Le pauvre prêtre s’était laissé séduire par les théories de Dupuy et Volney. Il était devenu partisan de la religion dite naturelle et n’admettait d’autre révélation que celle que Dieu a faite aux hommes en leur donnant la raison. Dans une autre dissertation sur la nature de l’homme, il tombe dans le plus grossier matérialisme en cherchant à établir que les substances spirituelles ne sont autre chose que la partie la plus subtile et la plus déliée de la matière. Finalement, il concluait, comme les anciens Perses, au culte du soleil. Telles sont, en résumé, les théories que Feuillade a développées dans ses quatre volumes.

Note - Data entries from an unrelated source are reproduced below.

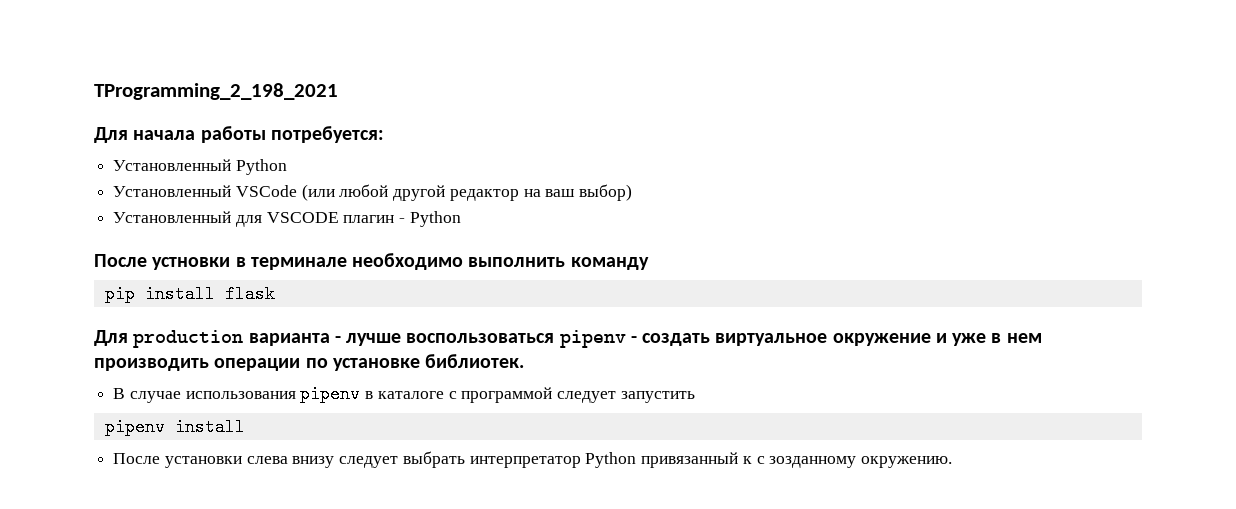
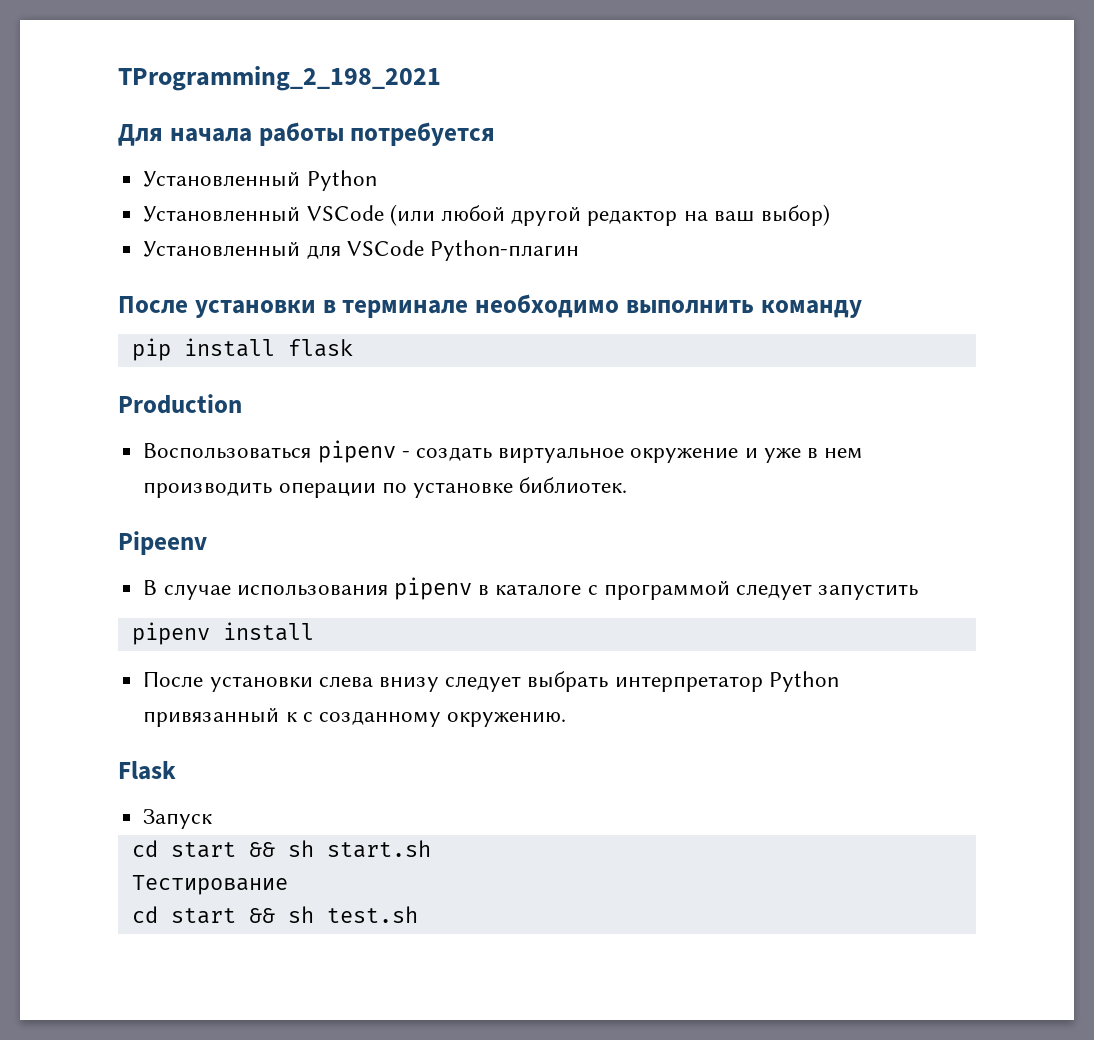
[270,126,384,143] потребуется: -> [350,122,496,146] потребуется
[266,211,461,227] [94,254,231,270] VSCODE плагин - Python // После устновки -> [346,240,579,261] [118,296,316,318] VSCode Python-плагин // После установки
[94,330,555,348] Для production варианта - лучше воспользоваться -> [118,394,242,414] [143,443,312,459] Production // Воспользоваться
(525, 361) none -> [118,531,207,555] // Pipeenv
[769,456,857,468] зозданному -> [318,711,441,727] созданному
(952, 462) none -> [118,761,176,780] [143,809,213,829] [131,840,431,858] [131,875,288,895] [131,906,418,924] // Flask // Запуск // cd start && sh start.sh // Тестирование // cd start && sh test.sh

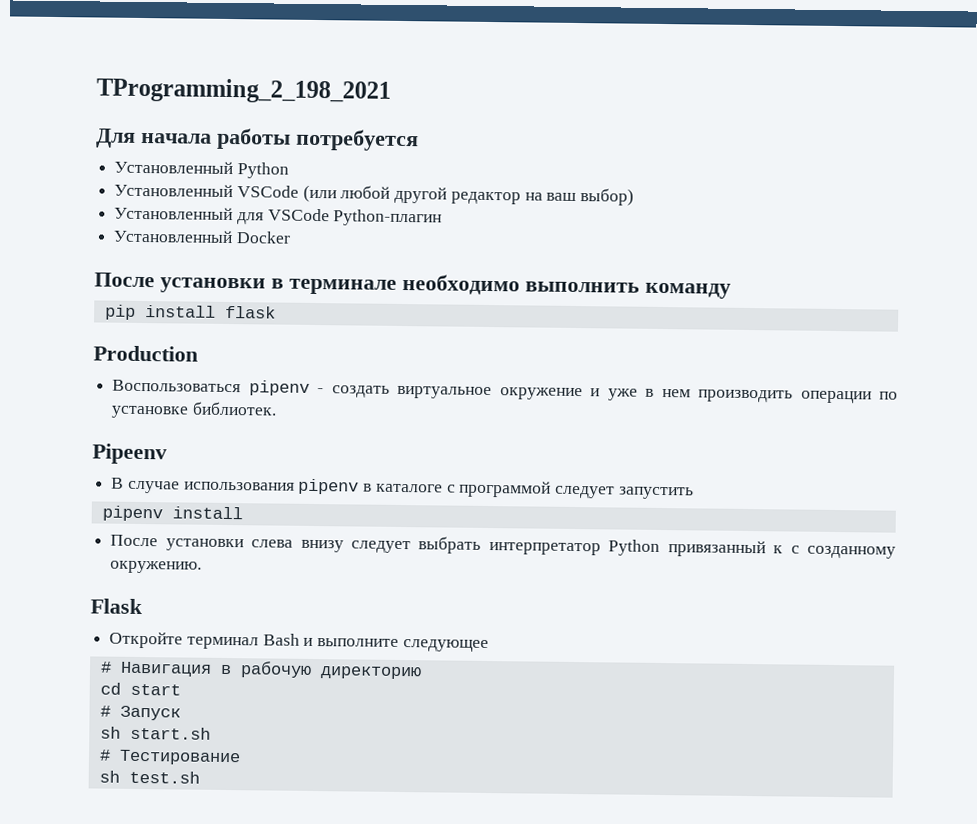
(579, 250) none -> [113,229,291,244] // Установленный Docker
[143,809,213,829] [131,840,275,858] Запуск // cd start && -> [109,631,489,653] [99,661,422,680] [99,682,181,696] [99,705,181,721] Откройте терминал Bash и выполните следующее // # Навигация в рабочую директорию // cd start // # Запуск //
(431, 849) none -> [98,749,111,761] #
[131,906,275,924] cd start && -> (241, 757) none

Son premier ouvrage, intitulé Projet de réunion de tous les cultes (3 volumes), était terminé en 1810, mais ne parut qu’en 1815. Feuillade fit deux voyages à Paris, en 1810 et en 1812, pour trouver un éditeur, mais il rencontra dans la censure d’invincibles obstacles. Il fut plus heureux en 1815, grâce à la confusion produite par les événements. Son livre fut toutefois saisi, mais à la suite d’une pétition qu’il adressa à Louis XVIII, la saisie fut levée.
En 1812, il publia un Examen critique du judaïsme et du mahométisme, dans lequel il s’attache à réfuter quelques-unes des attaques dirigées contre lui.

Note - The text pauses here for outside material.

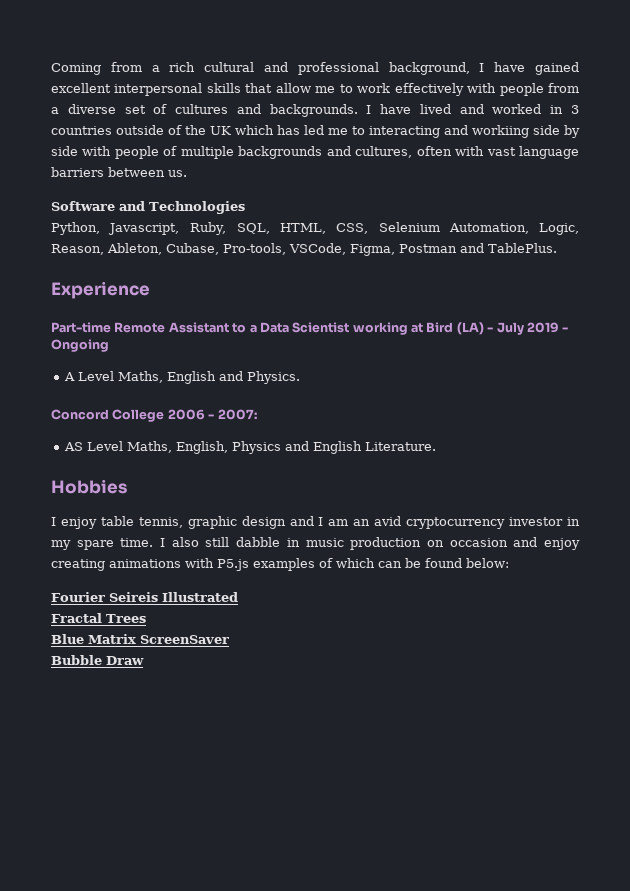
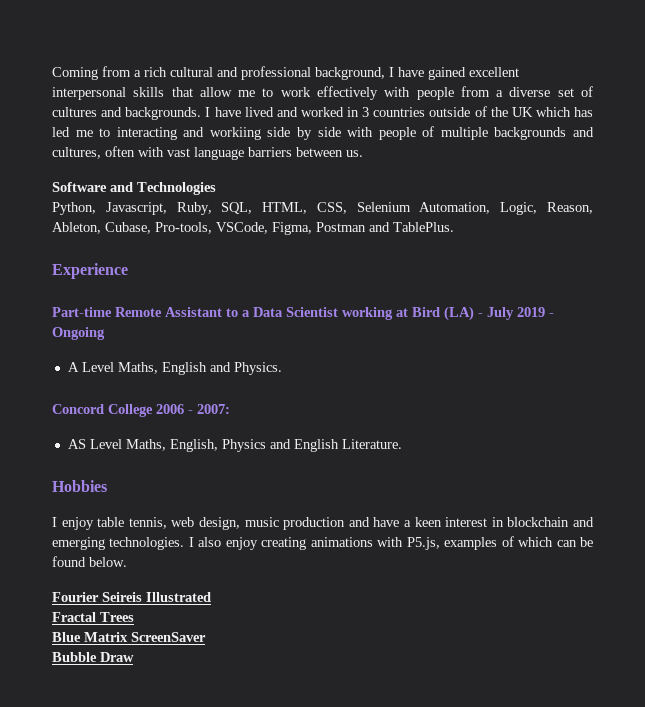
[187,516,580,529] [51,537,538,550] graphic design and I am an avid cryptocurrency investor in my spare time. I also still dabble in music production on occasion and -> [171,517,595,530] [52,537,222,550] web design, music production and have a keen interest in blockchain and emerging technologies. I also
[217,559,249,571] P5.js -> [406,537,440,550] P5.js,
[466,558,509,568] below: -> [89,557,127,567] below.

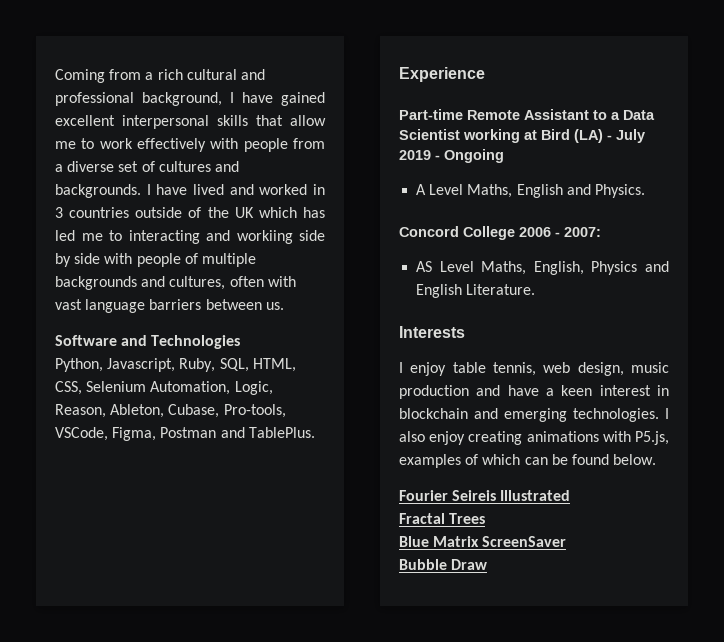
[52,480,107,492] Hobbies -> [399,326,465,338] Interests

Feuillade a aussi édité l’Analogie de la religion avec la nature, traduit de l’anglais.
Une personne qui a beaucoup connu Feuillade, nous l’a représenté comme un homme simple, naïf et sincère dans ses erreurs. Après son interdiction, Feuillade se rendit à Paris, où il logeait dans une mansarde et vivait de la pension de trois cents francs faite par l’Etat aux anciens ecclésiastiques. Un hasard le sortit de la misère. Son ouvrage, étalé chez les libraires, attira l’attention d’un grand personnage anglais, lord Bristol, qui fut plus tard l’un des représentants de l’Angleterre au sacre de Charles X. Lord Bristol, qui s’intéressait aux questions traitées par Feuillade, acheta le livre et demanda être mis en relations avec l’auteur. On causa longuement.

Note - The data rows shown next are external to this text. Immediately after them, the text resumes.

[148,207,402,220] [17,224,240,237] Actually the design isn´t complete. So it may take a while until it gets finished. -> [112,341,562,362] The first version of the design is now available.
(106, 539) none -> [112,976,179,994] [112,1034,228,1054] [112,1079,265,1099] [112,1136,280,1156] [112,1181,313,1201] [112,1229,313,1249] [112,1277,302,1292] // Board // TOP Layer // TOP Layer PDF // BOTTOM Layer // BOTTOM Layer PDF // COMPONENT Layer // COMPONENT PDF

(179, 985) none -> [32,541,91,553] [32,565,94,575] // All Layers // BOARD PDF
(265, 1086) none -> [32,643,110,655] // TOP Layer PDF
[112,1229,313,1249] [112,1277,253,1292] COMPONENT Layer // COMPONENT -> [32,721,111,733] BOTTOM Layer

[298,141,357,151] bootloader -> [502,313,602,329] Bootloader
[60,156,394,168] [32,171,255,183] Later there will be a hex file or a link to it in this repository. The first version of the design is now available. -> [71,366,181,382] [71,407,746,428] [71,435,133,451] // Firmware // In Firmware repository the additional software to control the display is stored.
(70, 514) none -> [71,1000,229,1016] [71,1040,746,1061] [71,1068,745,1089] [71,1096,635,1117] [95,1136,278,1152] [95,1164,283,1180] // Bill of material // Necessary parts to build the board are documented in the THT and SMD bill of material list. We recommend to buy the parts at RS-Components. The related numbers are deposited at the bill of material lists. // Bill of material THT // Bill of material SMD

– Mais comment vivez-vous, dit l’Anglais, car je ne suppose pas que la vente de votre ouvrage soit bien fructueuse ?
Feuillade répondit que sa pension de trois cents francs lui suffisait. L’Anglais répliqua que c’était impossible et le pria d’accepter une pension de quinze cents francs par an, que Feuillade n’eut garde naturellement de refuser et qui lui fut servie jusqu’à sa mort. De plus, lord Bristol fit faire à notre auteur deux ou trois fois le voyage d’Angleterre.
Vers la fin de sa vie, Feuillade consentit, sur les instances de sa famille, à quitter Paris pour venir habiter Villeneuve. Quelques jours avant son départ, il se trouvait avec Laurent (de l’Ardèche) et un de ses amis de Pierrelatte, le poète Tossat. Celui-ci dit à Feuillade : Tu as tort d’aller là-bas ; tu n’en reviendras plus ; nous te voyons pour la dernière fois.
Peu de temps après, en effet, Feuillade mourut étouffé par une figue qu’il avait mangée trop vite et qui avait pénétré dans son gosier.